Problem description: Look through the listing below and write out exactly the lines from the line with "(388, 521) none" to the line with "[21,375,68,390] (Using ->", both included, and no others.

Material shown:
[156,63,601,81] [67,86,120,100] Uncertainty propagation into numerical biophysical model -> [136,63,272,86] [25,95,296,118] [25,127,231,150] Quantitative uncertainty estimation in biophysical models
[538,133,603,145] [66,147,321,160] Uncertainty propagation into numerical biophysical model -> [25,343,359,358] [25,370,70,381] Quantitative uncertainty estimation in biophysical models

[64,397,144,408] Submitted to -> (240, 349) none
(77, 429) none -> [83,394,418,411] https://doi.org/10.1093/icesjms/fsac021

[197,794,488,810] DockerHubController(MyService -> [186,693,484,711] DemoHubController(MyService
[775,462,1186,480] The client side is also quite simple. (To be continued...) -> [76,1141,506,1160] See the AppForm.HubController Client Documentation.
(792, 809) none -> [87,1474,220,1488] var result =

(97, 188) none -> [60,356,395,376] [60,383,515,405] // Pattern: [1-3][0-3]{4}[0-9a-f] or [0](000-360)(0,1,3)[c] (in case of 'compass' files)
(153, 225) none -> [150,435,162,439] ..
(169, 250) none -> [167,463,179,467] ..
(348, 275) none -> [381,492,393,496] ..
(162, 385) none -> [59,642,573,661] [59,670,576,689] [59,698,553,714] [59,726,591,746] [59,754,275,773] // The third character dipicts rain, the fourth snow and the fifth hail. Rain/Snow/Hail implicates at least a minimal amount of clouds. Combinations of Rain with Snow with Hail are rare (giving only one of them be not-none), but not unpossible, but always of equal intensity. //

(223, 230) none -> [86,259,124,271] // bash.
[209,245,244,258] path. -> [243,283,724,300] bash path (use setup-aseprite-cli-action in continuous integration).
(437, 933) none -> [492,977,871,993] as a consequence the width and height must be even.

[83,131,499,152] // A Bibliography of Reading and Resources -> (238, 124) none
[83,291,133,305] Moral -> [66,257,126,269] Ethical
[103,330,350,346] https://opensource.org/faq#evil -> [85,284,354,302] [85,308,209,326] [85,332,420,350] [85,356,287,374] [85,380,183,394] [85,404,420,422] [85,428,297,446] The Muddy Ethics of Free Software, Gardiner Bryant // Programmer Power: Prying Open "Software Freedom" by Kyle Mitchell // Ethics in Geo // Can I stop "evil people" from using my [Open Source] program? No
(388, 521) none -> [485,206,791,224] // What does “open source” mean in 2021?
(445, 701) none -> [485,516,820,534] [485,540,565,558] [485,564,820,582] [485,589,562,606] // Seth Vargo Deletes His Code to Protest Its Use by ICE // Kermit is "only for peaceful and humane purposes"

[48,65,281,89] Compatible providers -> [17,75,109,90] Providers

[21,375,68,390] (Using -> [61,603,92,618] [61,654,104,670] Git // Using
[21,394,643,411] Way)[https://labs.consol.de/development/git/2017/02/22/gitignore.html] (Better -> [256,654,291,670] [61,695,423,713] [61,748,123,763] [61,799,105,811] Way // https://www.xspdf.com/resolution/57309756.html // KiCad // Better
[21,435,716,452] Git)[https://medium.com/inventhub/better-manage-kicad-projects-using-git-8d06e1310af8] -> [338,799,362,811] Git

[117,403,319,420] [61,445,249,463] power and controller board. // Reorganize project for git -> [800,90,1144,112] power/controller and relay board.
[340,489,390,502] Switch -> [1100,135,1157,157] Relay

Answer to this problem:
(388, 521) none -> [485,206,791,224] // What does “open source” mean in 2021?
(445, 701) none -> [485,516,820,534] [485,540,565,558] [485,564,820,582] [485,589,562,606] // Seth Vargo Deletes His Code to Protest Its Use by ICE // Kermit is "only for peaceful and humane purposes"

[48,65,281,89] Compatible providers -> [17,75,109,90] Providers

[21,375,68,390] (Using -> [61,603,92,618] [61,654,104,670] Git // Using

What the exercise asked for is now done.